Someone with Huntington's is CERTAIN to go insane and die early. In fact one can count the number of repeats in the Huntington's gene and give an eerily accurate prediction much like this...
“You have X number of repeats, thus you will start to go crazy at 32, be a raving loon by 34 and dead by 36.”
The prediction is so accurate that the woman who invented the test for Huntington's didn't even take the test herself (although her father died of it), for fear of the possibility of knowing just when her time was up.
And there’s no chance of developments in medical science in the next 30 years, just as there haven’t been any in the past 30 years?
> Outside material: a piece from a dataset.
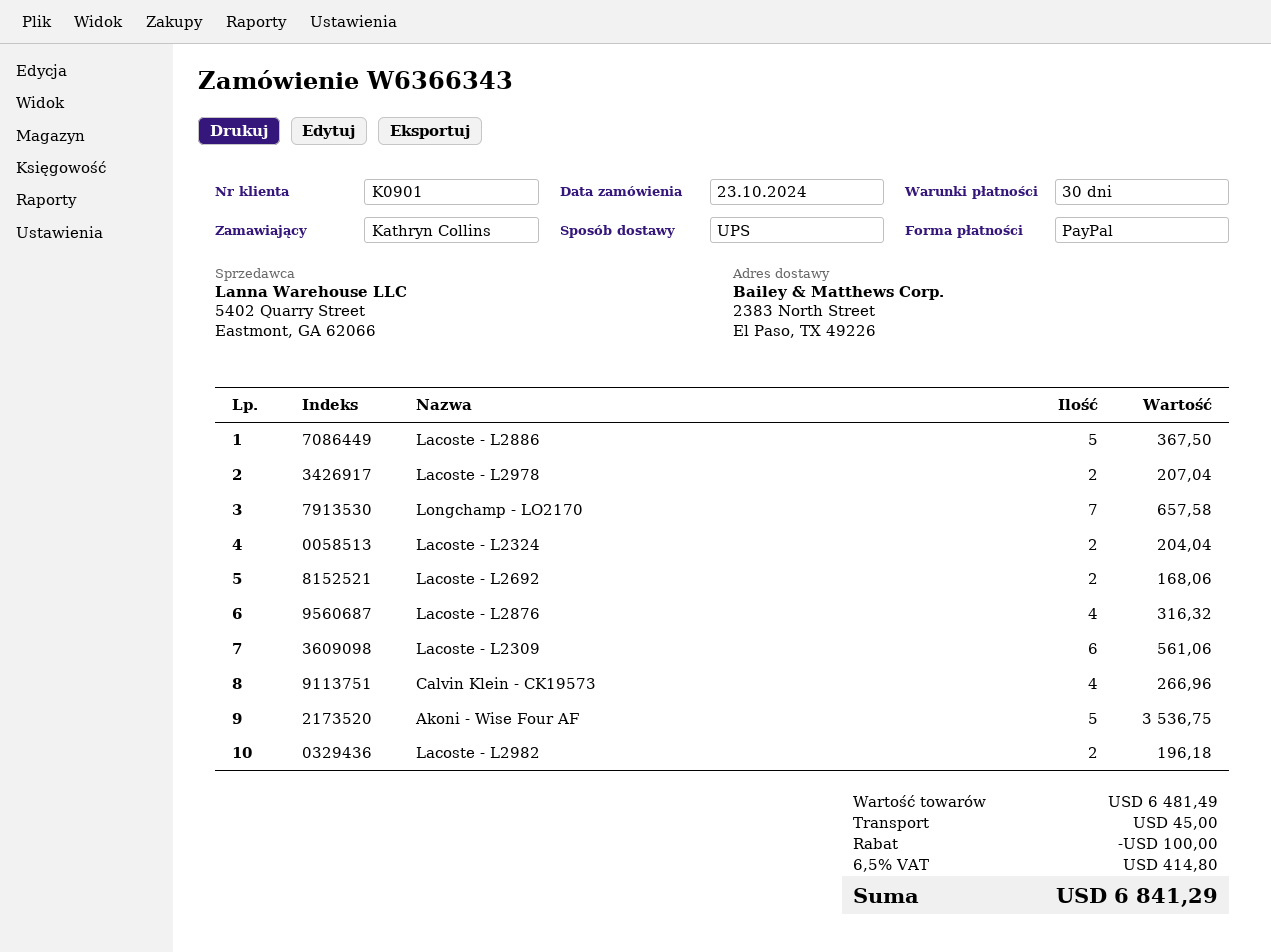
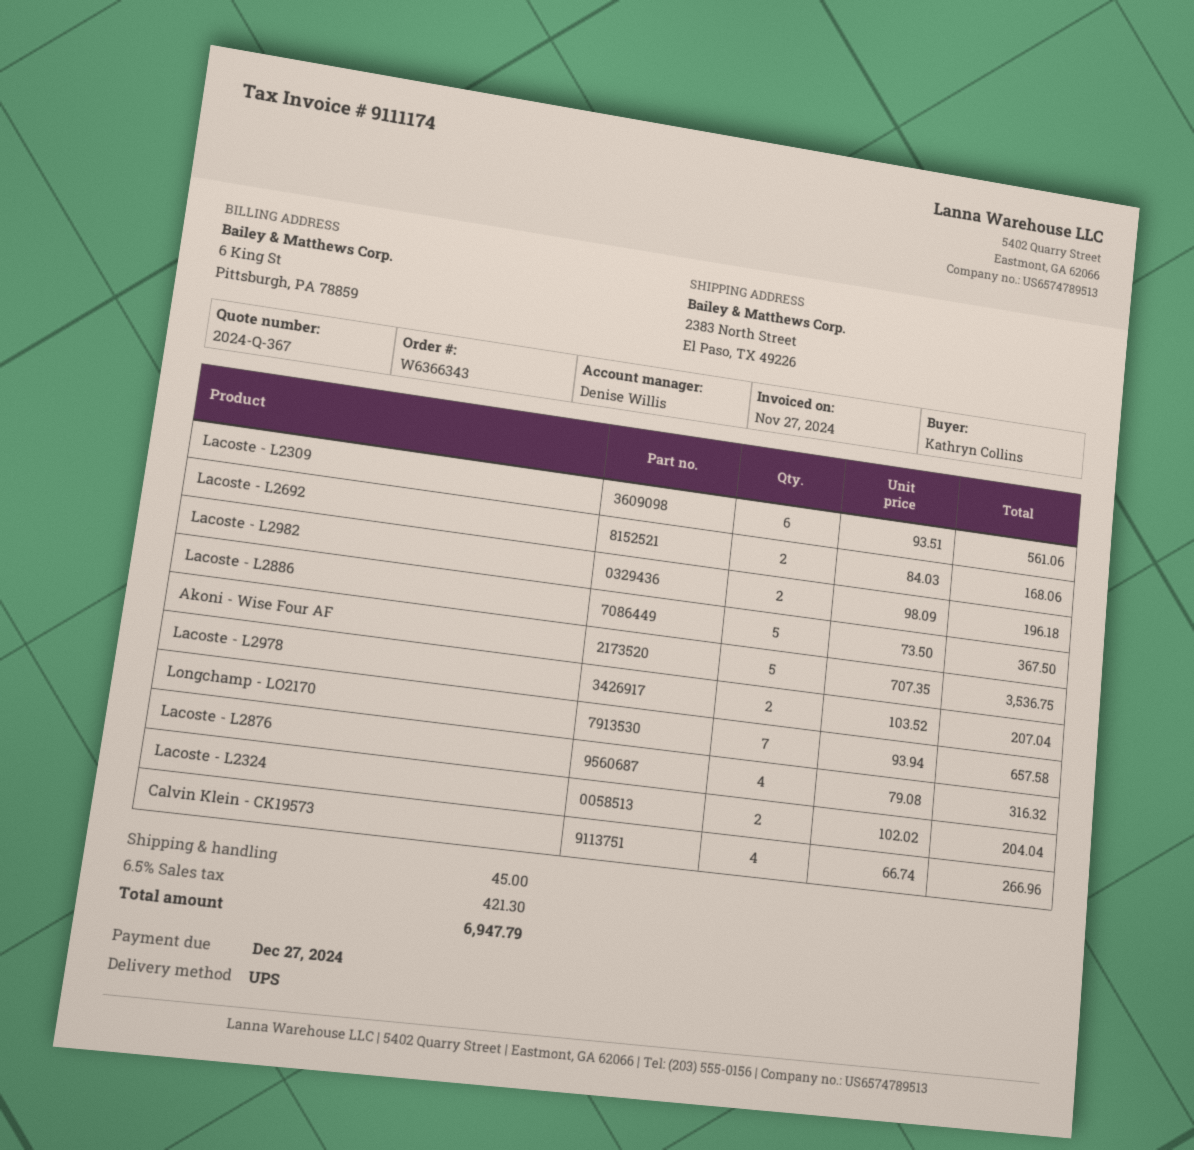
discount: 100.00 -> none
tax: 6.5% = 414.80 -> 6.5% = 421.30
total: 6841.29 -> 6947.79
If you have an idea please share it, as it would save many people from early insanity and death. You would laterally be commuting their death sentence.
Spell check error. LITERALLY commuting their death sentence.
I’m not a scientist, but lots of other people are. Considering what’s been accomplished in the past, it’s reasonable to believe that much will be accomplished in the future.
We’re all going to experience physical and mental deterioration and death eventually, so why not just kill *everyone* now?
I am. I certainly hope for the best. But one must also accept reality, and some of these people have seen family turn crazy and die; they want better for their children.
If the option is to either not have children, or induce ovulation, gene check, fertilize and implant; I vote for the second.
If that's what they're doing, then much of the moral issue dissipates. However, it's generally presented as embryos being examined, and destroyed if unsatisfactory, rather than unfertilized eggs. An egg or sperm prior to their combination is not a new person; after combination, there is a new person.